Problem description ->
Where does the string "Carry" occur in the records below? Copy every line that holds it.

Records provided ->
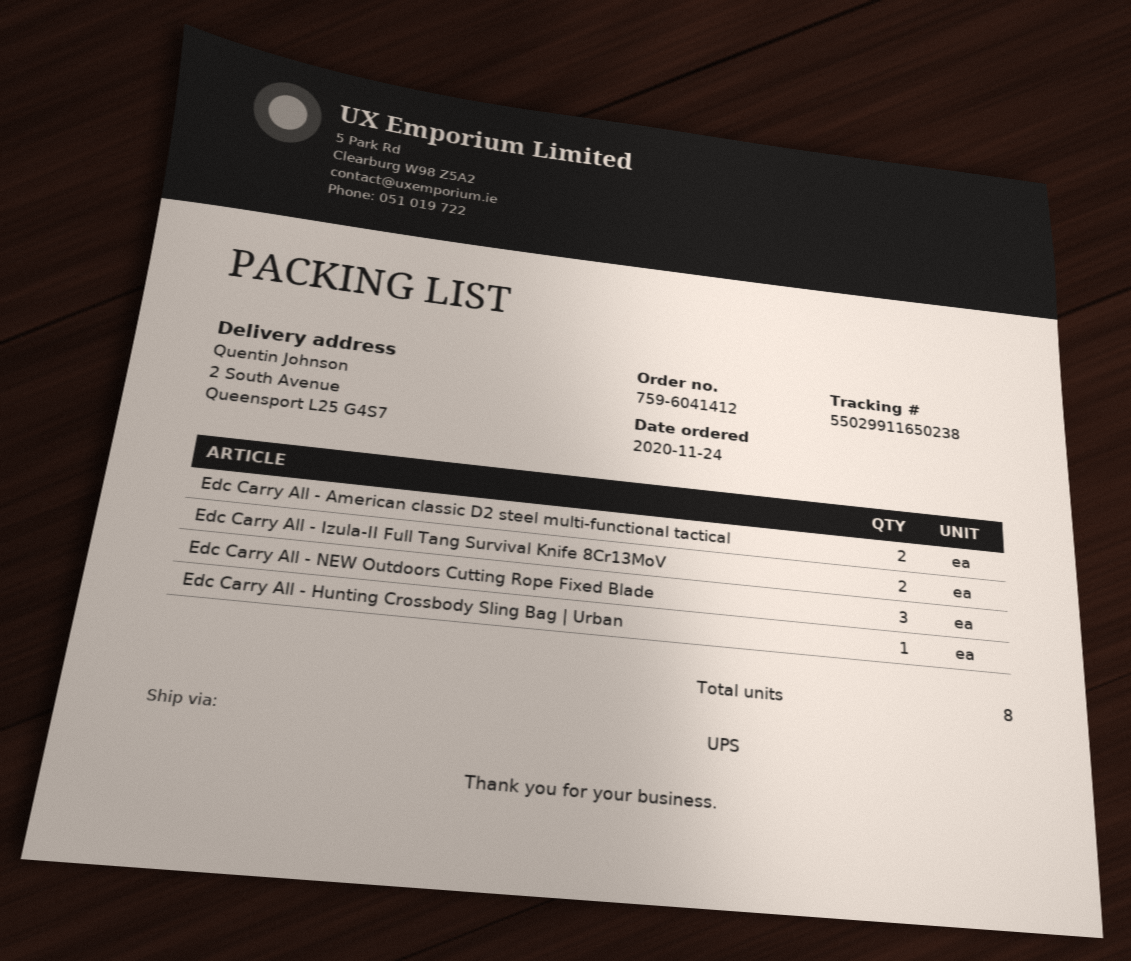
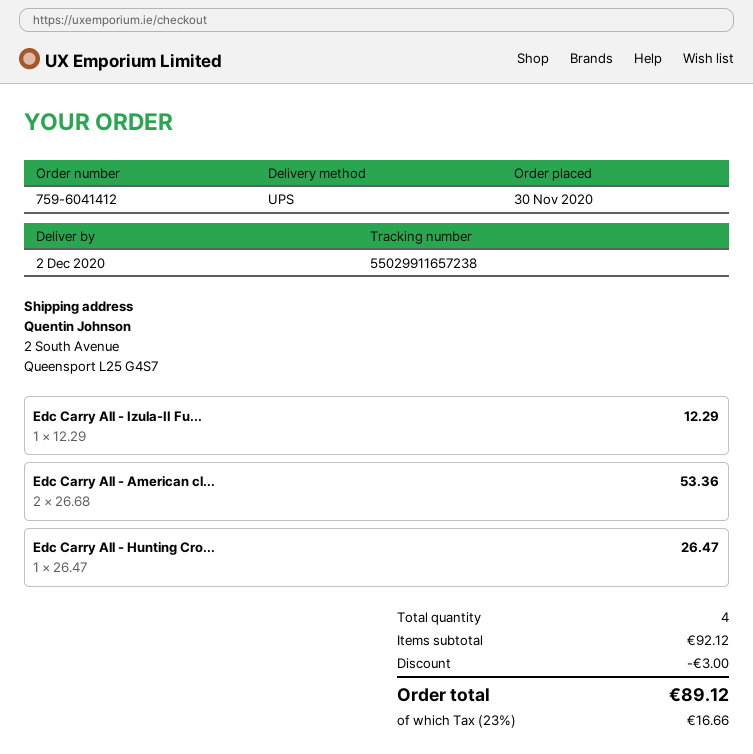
order date: 2020-11-24 -> 2020-11-30
tracking number: 55029911650238 -> 55029911657238
Edc Carry All - Izula-II Full Tang Survival Knife 8Cr13MoV: 2 -> 1
Edc Carry All - NEW Outdoors Cutting Rope Fixed Blade: 3 -> none
total quantity: 8 -> 4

Result ->
Edc Carry All - Izula-II Full Tang Survival Knife 8Cr13MoV: 2 -> 1
Edc Carry All - NEW Outdoors Cutting Rope Fixed Blade: 3 -> none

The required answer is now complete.